Depuis l’Exil Tome VI Notes Procès-verbal de l’élection du Délégué aux élections sénatoriales




NOTE III.

PROCÈS-VERBAL DE L’ÉLECTION DU DÉLÉGUÉ
AUX ÉLECTIONS SÉNATORIALES


conseil municipal de paris
Séance du dimanche 16 janvier 1876.
(Exécution de la loi du 2 août 1875, sur les élections sénatoriales.)

L’an mil huit cent soixante-seize, le seize janvier, à une heure et demie de relevée, le conseil municipal de la ville de Paris s’est réuni dans le lieu ordinaire de ses séances, sous la présidence de M. Clémenceau, MM. Delzant et Sigismond Lacroix étant secrétaires.

M. le préfet de la Seine a donné lecture :

1o. De la loi constitutionnelle du 24 février 1875 sur l’organisation du sénat ;

2o. De la loi organique du 2 août 1875 sur l’élection des sénateurs ;

3o.

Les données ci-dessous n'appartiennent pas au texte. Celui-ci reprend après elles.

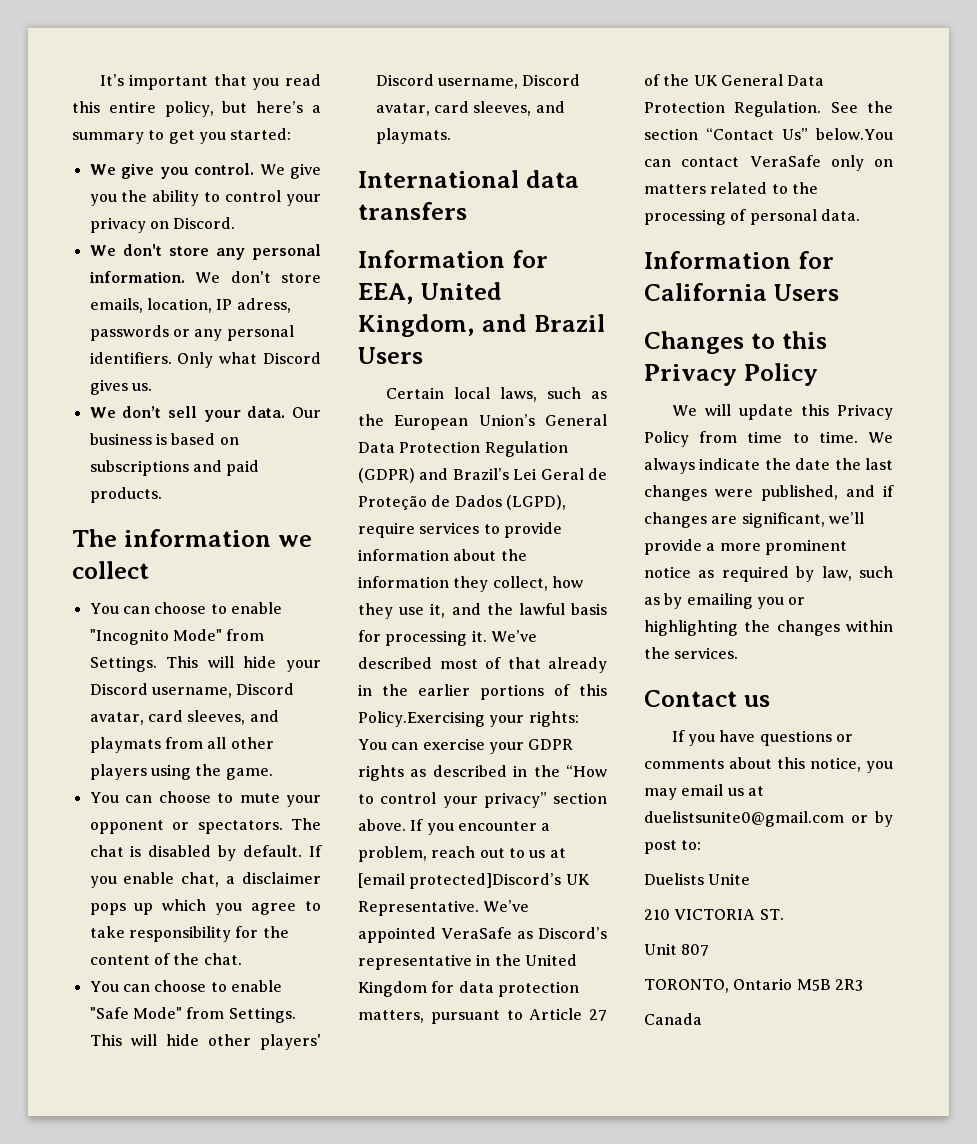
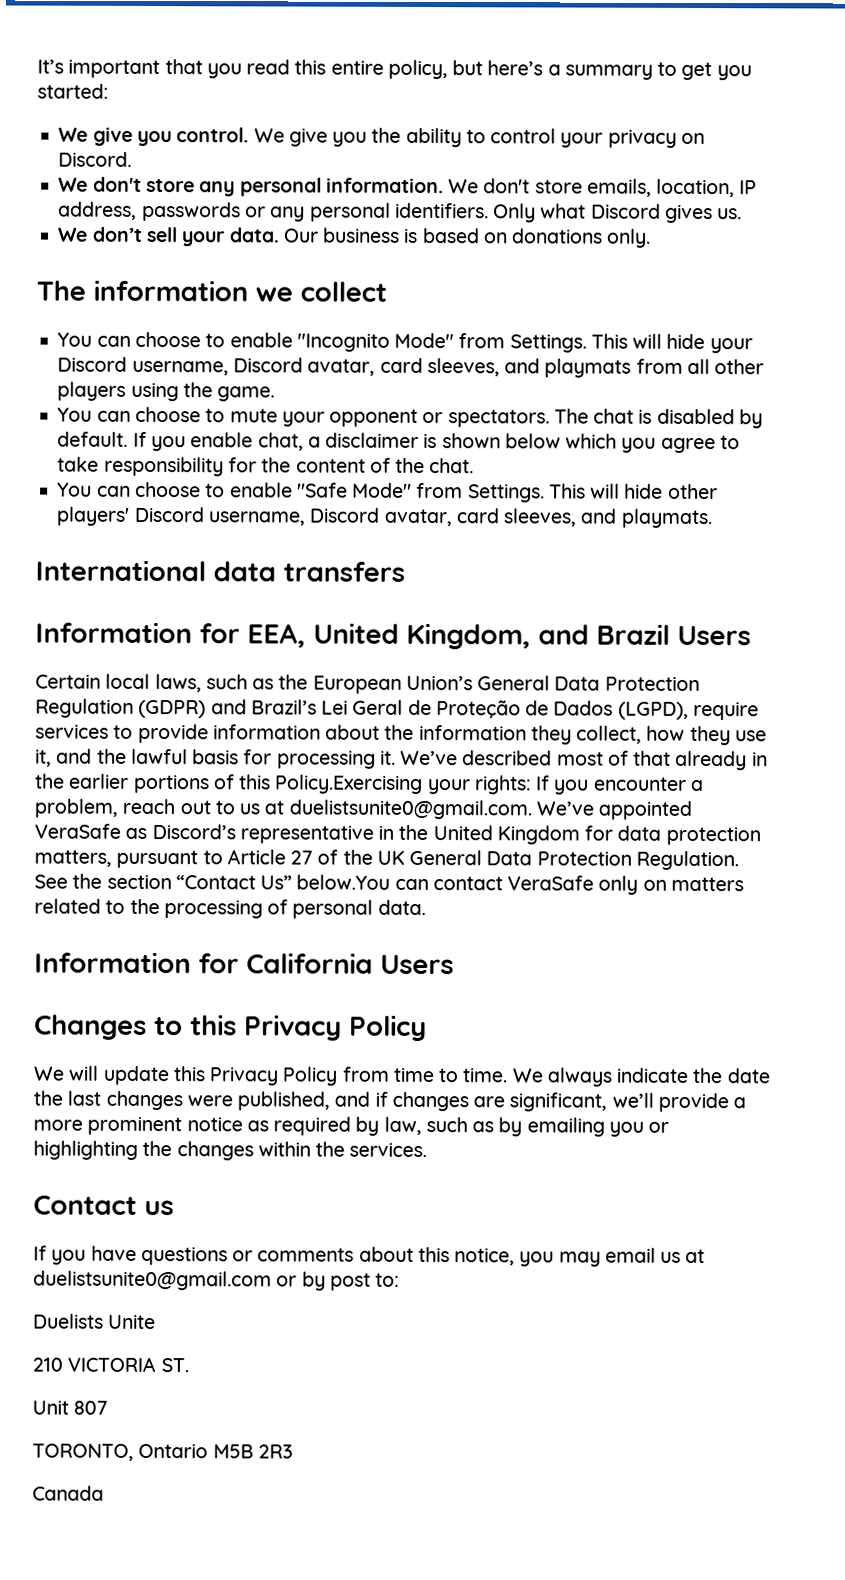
- We don't store emails, location, IP adress, passwords or any personal identifiers.
+ We don't store emails, location, IP address, passwords or any personal identifiers.
- Our business is based on subscriptions and paid products.
+ Our business is based on donations only.
- If you enable chat, a disclaimer pops up which you agree to take responsibility for the content of the chat.
+ If you enable chat, a disclaimer is shown below which you agree to take responsibility for the content of the chat.
- We’ve described most of that already in the earlier portions of this Policy.Exercising your rights: You can exercise your GDPR rights as described in the “How to control your privacy” section above. If you encounter a problem, reach out to us at [email protected]Discord’s UK Representative. We’ve appointed VeraSafe as Discord’s representative in the United Kingdom for data protection matters, pursuant to Article 27 of the UK General Data Protection Regulation.
+ We’ve described most of that already in the earlier portions of this Policy.Exercising your rights: If you encounter a problem, reach out to us at duelistsunite0@gmail.com. We’ve appointed VeraSafe as Discord’s representative in the United Kingdom for data protection matters, pursuant to Article 27 of the UK General Data Protection Regulation.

De la loi du 30 décembre 1875 fixant à ce jour l’élection des délégués des conseils municipaux ;

4o. Du décret du 3 janvier 1876 convoquant les conseils municipaux et fixant la durée du scrutin.

Élection du délégué

Il a ensuite invité le conseil à procéder, sans débat, au scrutin secret et à la majorité absolue des suffrages, à l’élection d’un délégué.

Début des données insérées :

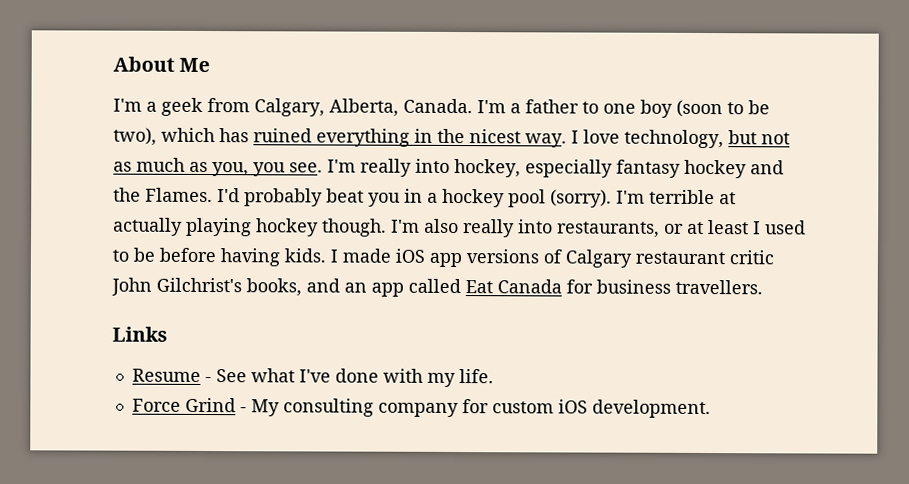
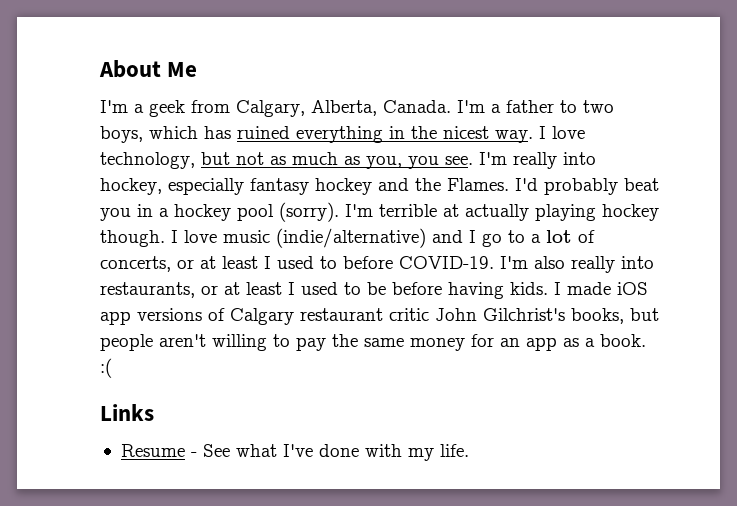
- I'm a father to one boy (soon to be two), which has ruined everything in the nicest way.
+ I'm a father to two boys, which has ruined everything in the nicest way.
+ I love music (indie/alternative) and I go to a lot of concerts, or at least I used to before COVID-19.
- I made iOS app versions of Calgary restaurant critic John Gilchrist's books, and an app called Eat Canada for business travellers.
+ I made iOS app versions of Calgary restaurant critic John Gilchrist's books, but people aren't willing to pay the same money for an app as a book. :(
- Force Grind - My consulting company for custom iOS development.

Chaque conseiller municipal, a l’appel de son nom, a écrit son bulletin de vote sur papier blanc et l’a remis au président.

Le dépouillement du vote a commencé à 2 heures et demie. Il a donné les résultats ci-après :

Nombre de bulletins trouvés dans l’urne 
 73
À déduire, bulletin blanc 
 1

Reste pour le nombre des suffrages exprimés 
 72
Majorité absolue 
 37

Ont obtenu :

MM.  
Victor Hugo 
 53 voix.
  
Mignet 
 7         
  
Gouin…  
 7         
  
Dehaynin 
 1         
  
Raspail père 
 1         
  
Naquet 
 1         
  
De Freycinet 
 1         
  
Malarmet 
 1         

M. Victor Hugo, ayant obtenu la majorité absolue, a été proclamé délégué.


Le soir de ce jour, M. Clémenceau, président du conseil municipal de Paris, accompagné de plusieurs de ses collègues, s’est présenté chez M. Victor Hugo.

Il a dit à M. Victor Hugo :

Mon cher et illustre concitoyen,

Mes collègues m’ont chargé de vous faire connaître que le conseil municipal vous a élu aujourd’hui, entre tous nos concitoyens, pour représenter notre Paris, notre cher et grand Paris, dans le collège sénatorial du département de la Seine.

C’est un grand honneur pour moi que cette mission. Permettez-moi de m’en acquitter sans phrases.

Le conseil municipal de la première commune de France, de la commune française par excellence, avait le devoir de choisir, pour représenter cette laborieuse démocratie parisienne qui est le sang et la chair de la démocratie française, un homme dont la vie fût une vie de travail et de lutte, et qui fût en même temps, s’il se pouvait rencontrer, la plus haute expression du génie de la France.

Il vous a choisi, mon cher et illustre concitoyen, vous qui parlez de Paris au monde, vous qui avez dit ses luttes, ses malheurs, ses espérances ; vous qui le connaissez et qui l’aimez ; vous enfin qui, pendant vingt ans d’abaissement et de honte, vous êtes dressé inexorable devant le crime triomphant ; vous qui avez fait taire l’odieuse clameur des louanges prostituées pour faire entendre au monde

La voix qui dit : Malheur, la bouche qui dit : Non !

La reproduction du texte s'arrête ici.